Principios de los años ochenta. Haití vive bajo la mano férrea de Baby Doc. A pesar de todo, es un destino turístico muy solicitado.
El hotel La petite anse, ubicado en una playa a las afueras de Puerto Príncipe, es un auténtico edén tropical que atrae a un grupo de hombres jóvenes que intercambian encanto y ternura por regalos, una buena comida o algunos dólares... y, sobre todo, un poco de cariño y de tranquilidad. Dos mujeres americanas de unos cincuenta años, en busca de cariño y de sexo, ven trastornada su vida por la auténtica pasión que ambas sienten por Legba, dieciocho años como mucho, bello como un dios.

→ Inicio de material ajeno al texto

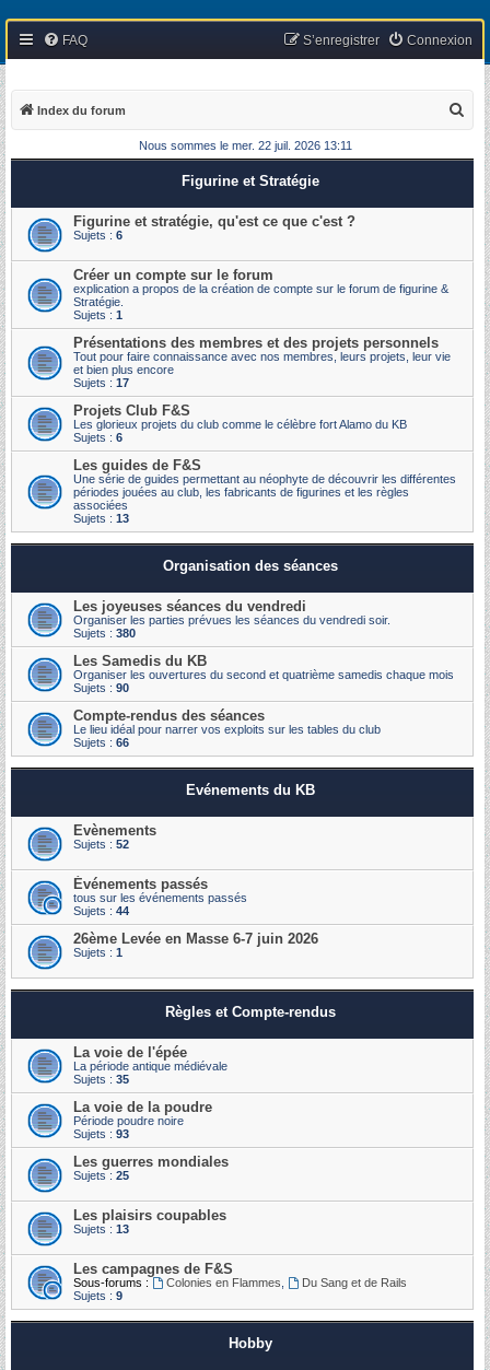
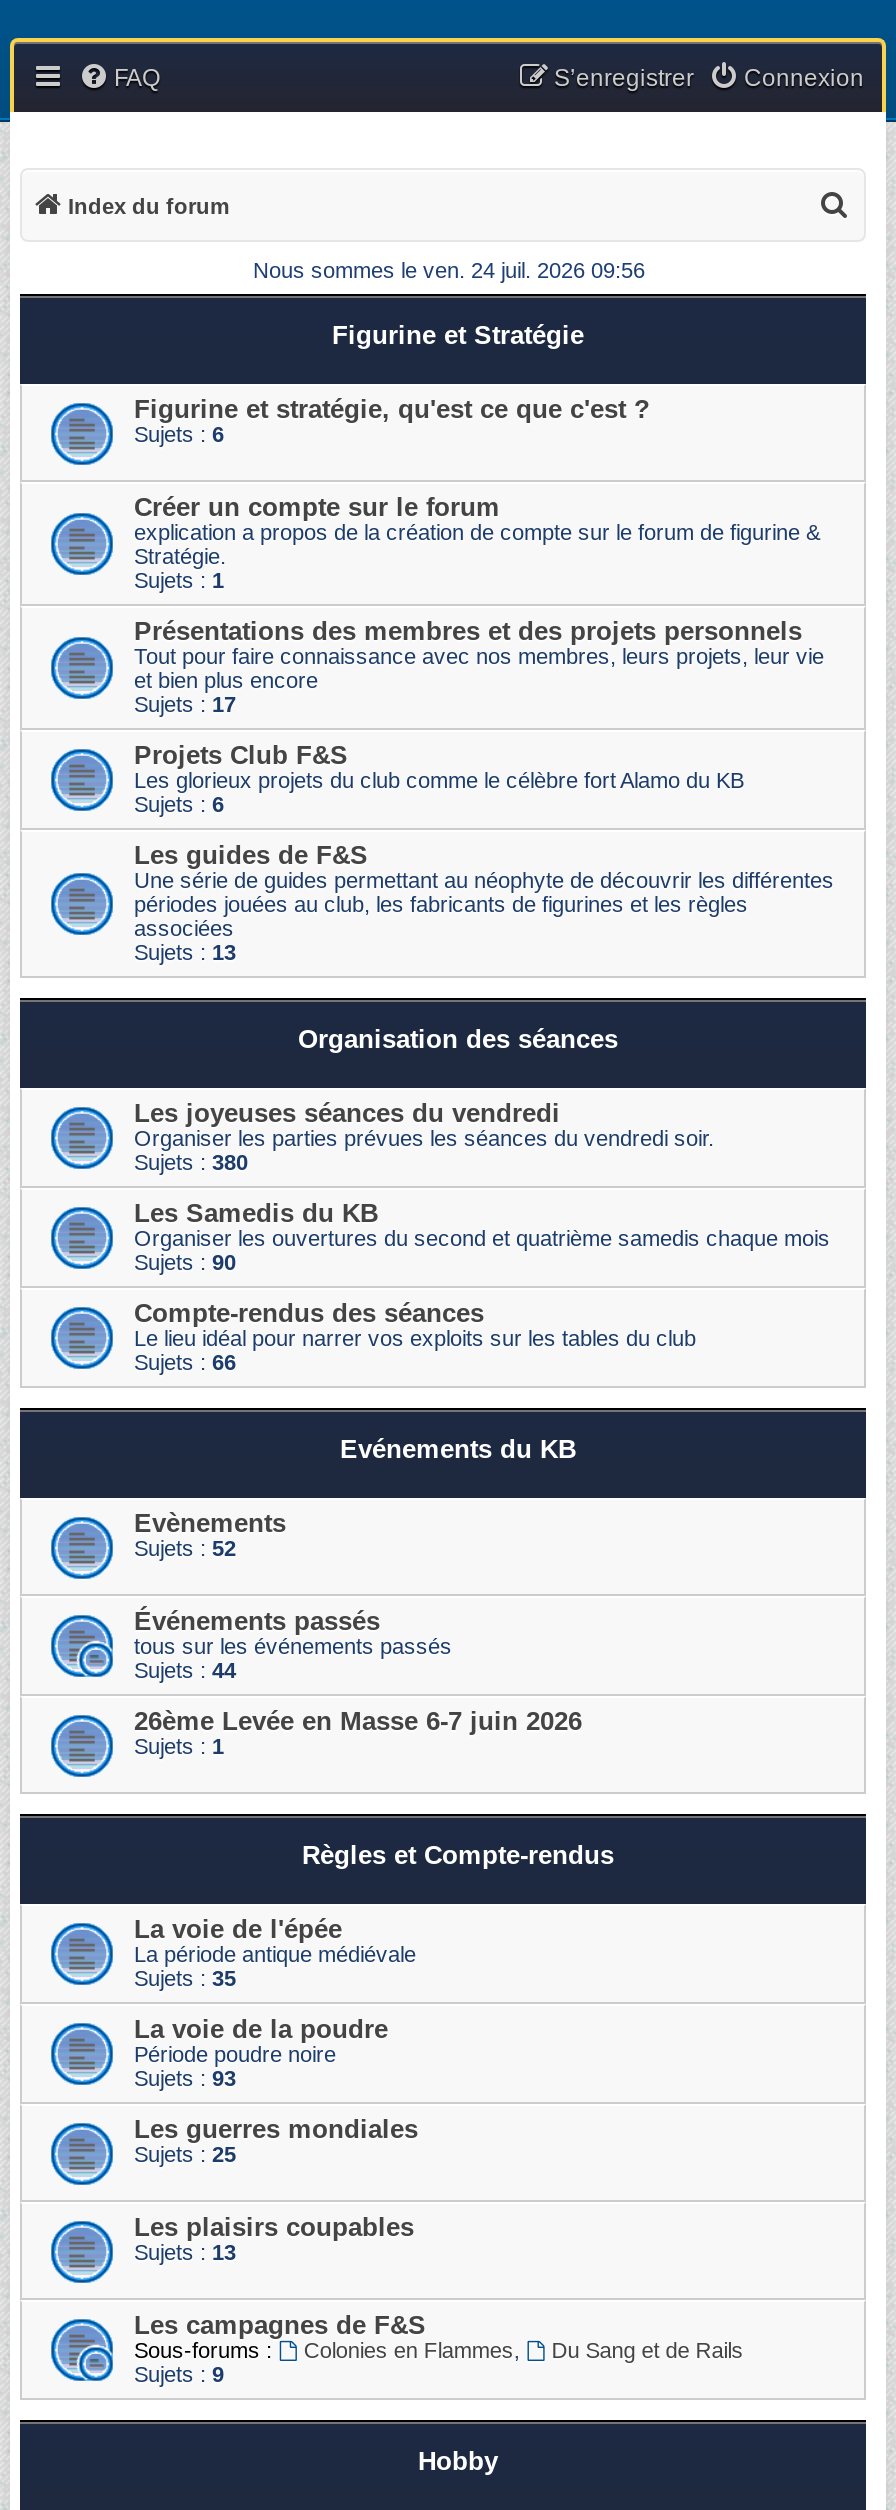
[139,139,352,152] Nous sommes le mer. 22 juil. 2026 13:11 -> [253,258,645,282] Nous sommes le ven. 24 juil. 2026 09:56

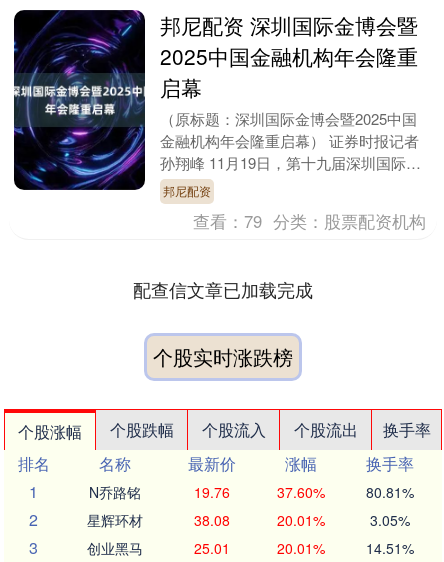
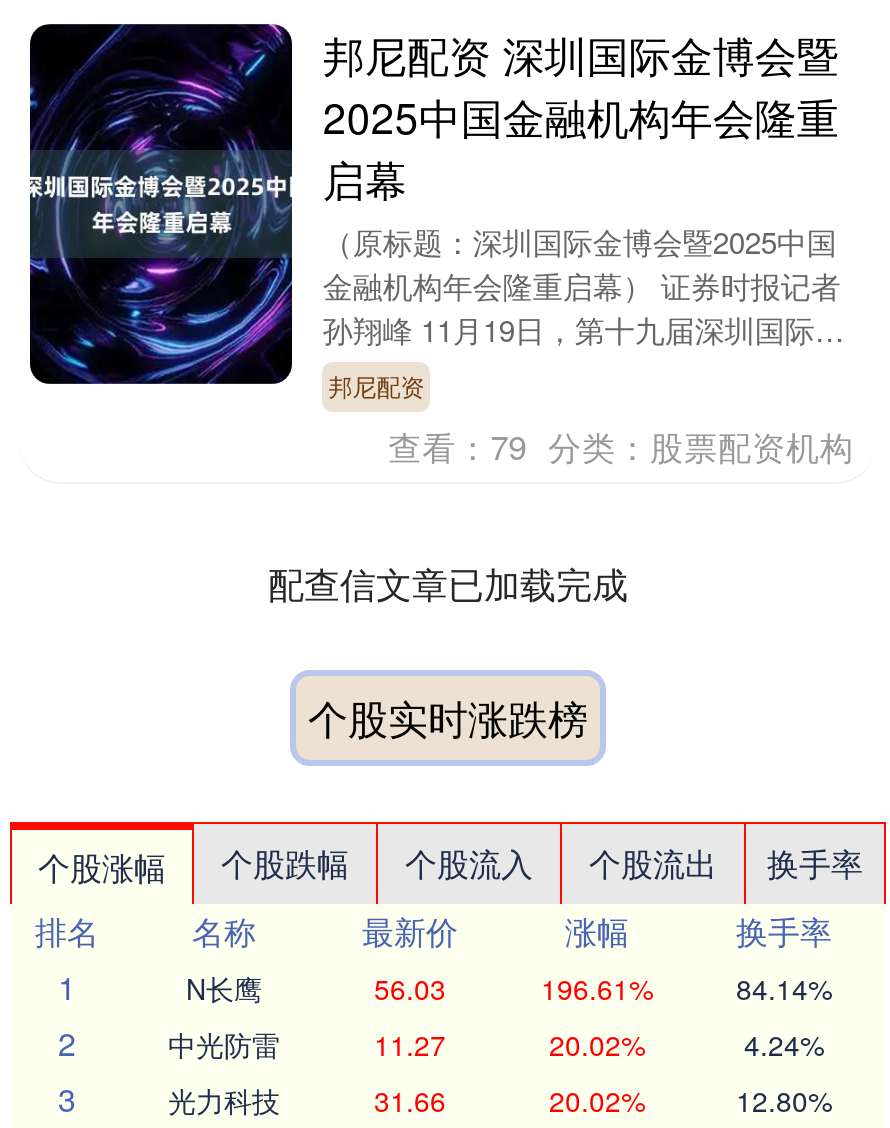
[89,482,414,502] N乔路铭 | 19.76 | 37.60% | 80.81% -> [186,968,832,1008] N长鹰 | 56.03 | 196.61% | 84.14%
[87,510,410,530] 星辉环材 | 38.08 | 20.01% | 3.05% -> [168,1024,824,1064] 中光防雷 | 11.27 | 20.02% | 4.24%
[87,538,414,558] 创业黑马 | 25.01 | 20.01% | 14.51% -> [168,1080,832,1120] 光力科技 | 31.66 | 20.02% | 12.80%

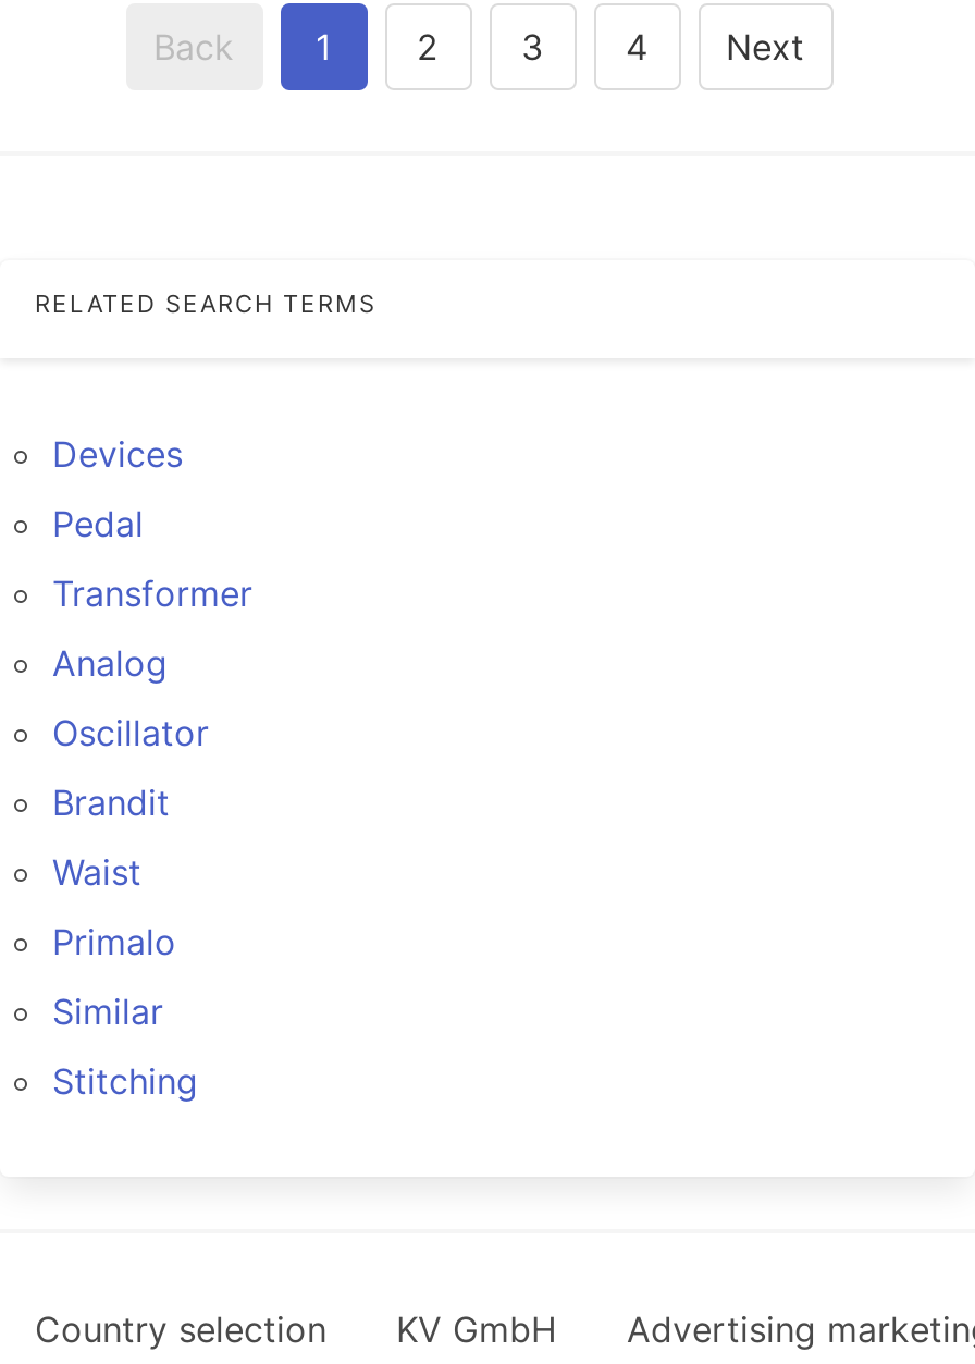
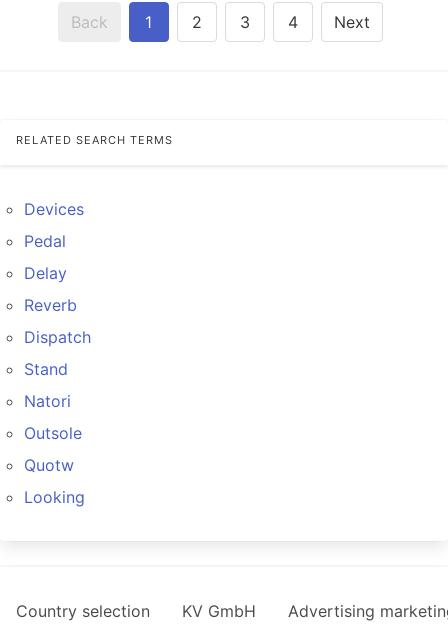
[52,572,252,615] Transformer -> [24,263,67,283] Delay
[52,641,168,685] Analog -> [24,295,77,315] Reverb
[52,711,209,754] Oscillator -> [24,327,91,347] Dispatch
[52,781,170,824] Brandit -> [24,359,68,379] Stand
[52,850,141,894] Waist -> [24,391,71,411] Natori
[52,920,176,963] Primalo -> [24,423,82,443] Outsole
[52,990,163,1033] Similar -> [24,455,74,475] Quotw
[52,1059,198,1103] Stitching -> [24,487,85,507] Looking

VERS LE SUD describe el deseo y la rivalidad de las dos mujeres, así como la dificultad que tienen en darse cuenta de la durísima realidad social que rodea el rincón paradisíaco donde están encerradas. Legba siempre será inaccesible. El deseo no bastará, siempre serán turistas.
Dany Laferrière (Autor)
Legba. De todos los dioses del panteón vudú, mi preferido siempre ha sido Legba. Se pasea por todos mis libros y lo natural es que aparezca en esta película. Está en la frontera entre el mundo visible e invisible; es el que nos permite pasar de un mundo a otro. Todas las ceremonias vudú empiezan con este canto: Legba louvri barryè-a pou mwen (Legba, ábreme la barrera). Cuando Laurent Cantet me dijo que había encontrado a un actor en las calles de Puerto Príncipe, pensé inmediatamente - aunque no soy supersticioso - que era el mismo Legba. No hace falta decir que un dios no tiene edad. Legba no es más joven que el mar. Recuerdo cuando el ejército americano desembarcó en Haití hará unos diez años. Un general se quejó de tener más problemas con los dioses que con los hombres. Los dioses pasean por las calles polvorientas de Puerto Príncipe. Por eso, las personas que visitan Haití siempre tienen la extraña impresión de recibir mucho más de lo que dan. En el placer y en el dolor. Los dioses, por desgracia, no diferencian los dos estados.
El deseo. Una vez, Erzulie, la diosa del amor, me dijo en sueños que los dioses no hacen el amor, sino que follan. Así lo dije en uno de mis libros. Este aspecto primitivo del amor, que recuerda a un tipo de pintura haitiana, me impresionó entonces. Por eso, gran parte de mi trabajo como novelista gira alrededor del sexo. Puerto Príncipe es todo sexualidad: una sexualidad ciega que toca a cualquiera, casi indiferente a la edad y a la clase social. Recuerdo que, cuando tenía unos quince años, me crucé con una turista en la calle: olía tan bien, estaba tan limpia, era tan luminosa que no pude más que seguirla todo el día. El deseo de una piel nueva, perfumada y limpia. Ese deseo no está tan alejado del hambre, como el olor de la carne ahumada para el hambriento. Los sentimientos se confunden con las sensaciones. Algunas noches de sábado, en los trópicos, empujado por el olor del llang llang (un aceite perfumado), el deseo se hace tan fuerte que casi marea. Pero el deseo también es moneda de cambio, sin que la edad y la belleza tengan nada que ver. Los chicos y las chicas usan su cuerpo como si fuera una tarjeta de crédito para comprar comida, bebidas, perfumes y muchas cosas innecesarias. No conozco a nadie que se sorprenda ante una cosa así. Cada uno intenta vivir mejor con lo que Dios le ha dado. No hay nada peor que el hambre. Y las extranjeras siempre huelen tan bien.